We hypothesize that the use of WBV in mechanically ventilated ICU patients is safe, feasible, and effective in inducing skeletal muscle activation.
Termination criteria for WBV sessions were predefined as follows: heart rate < 40 or > 180 beats per minute; systolic blood pressure < 80 mmHg or > 200 mmHg; mean arterial blood pressure < 60 mmHg or > 120 mmHg; increase in intracerebral pressure > 20 mmHg; SpO2 < 88%; or potassium levels < 3.0 mmol/l or > 5.5 mmol/l.
Data collection was performed using ICM+ software (University of Cambridge) with a recording rate of 50 Hz, where vital signs were monitored using Intellivue (MP30; Phillips) and hemodynamic parameters using PiCCO2 (Pulsion Medical Systems, Germany). Indirect calorimetry was performed using Deltatrac (Datex Ohmeda, Finland), and was recorded with Datex Collect with a frequency of one mean per minute. Thermodilution for the PiCCO2 system and calibration of all devices took place before each individual session.
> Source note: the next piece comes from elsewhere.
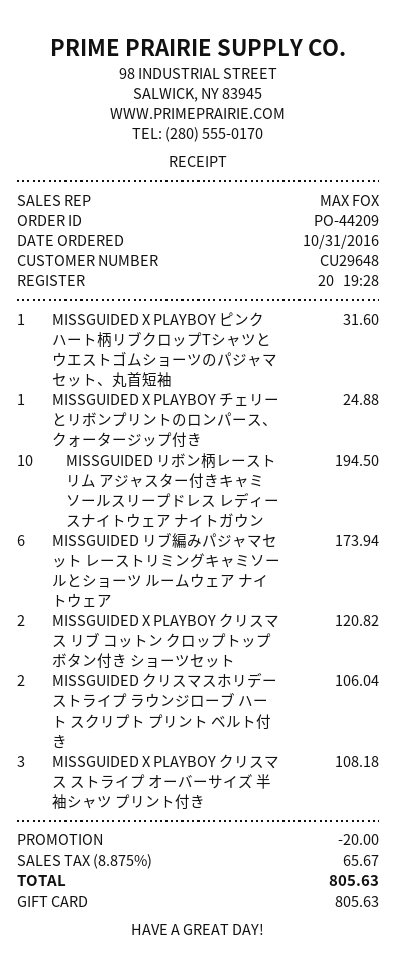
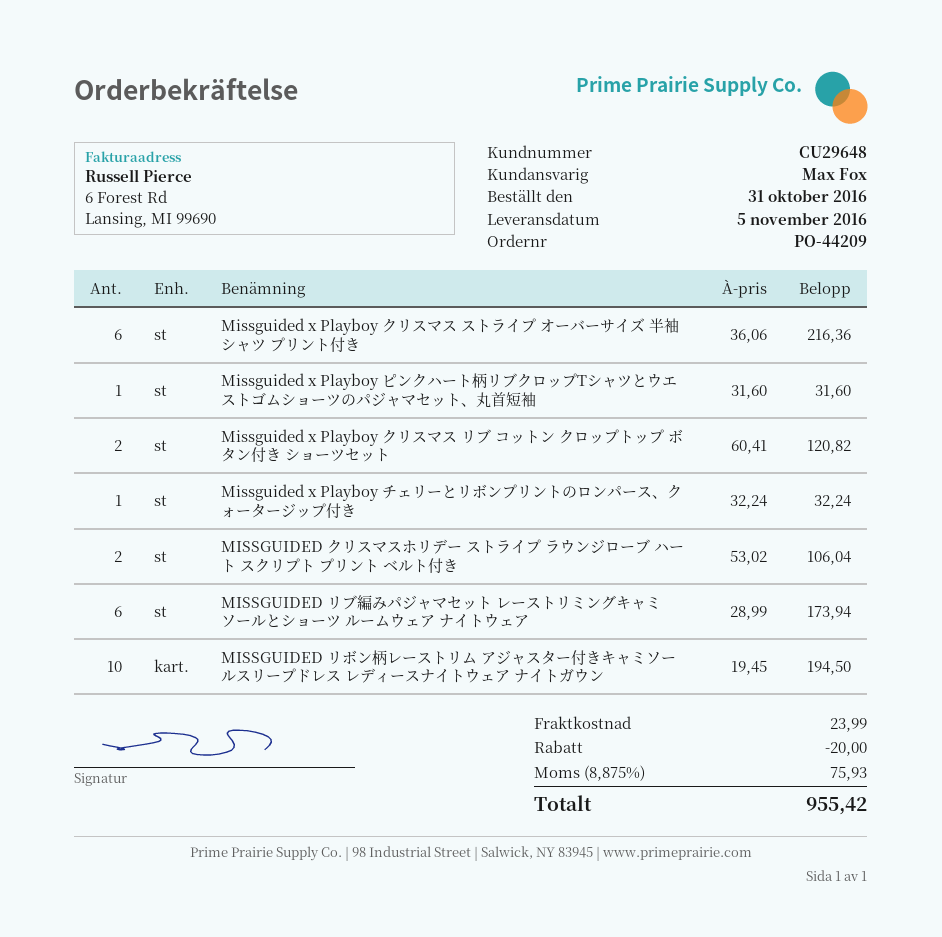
MISSGUIDED X PLAYBOY チェリーとリボンプリントのロンパース、クォータージップ付き: 1 for 24.88 -> 1 for 32.24
MISSGUIDED X PLAYBOY クリスマス ストライプ オーバーサイズ 半袖シャツ プリント付き: 3 for 108.18 -> 6 for 216.36
shipping: none -> 23.99
tax: 8.875% = 65.67 -> 8.875% = 75.93
total: 805.63 -> 955.42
We obtained blood gas analyses (BGA) at four time points (Fig. 1a), and measured levels of pO2, pCO2, pH, sodium, potassium, and blood glucose concentration using a Radiometer ABL 800. Values were used to describe steady-state conditions during the observation, and to observe metabolic response to the intervention. We additionally investigated serum levels of insulin-like growth factor I (IGF-I) and cortisol before and twice after the intervention, because they represent systemic anabolic and catabolic hormones with major influence on the skeletal muscle. Both hormones had been investigated previously within a WBV setting and showed significant changes in healthy controls [31, 32].
Besides evaluating the continuous recordings to exclude adverse events, we focused our analyses on comparable time intervals for different parts during the observation. Furthermore, we selected similar predefined time intervals of 5-minute recordings, so as to have coherent and comparable longitudinal data for these observations (Fig. 1a). Testing for equivalence of the multiple primary endpoint (heart rate and systolic blood pressure) was performed for the first observations from baseline and WBV therapy as well as for the mean values of the respective phases. Longitudinal analysis examined data in phases from the baseline, physiotherapy, WBV therapy, early resting period (10 minutes after intervention), and late resting period (50 minutes after intervention).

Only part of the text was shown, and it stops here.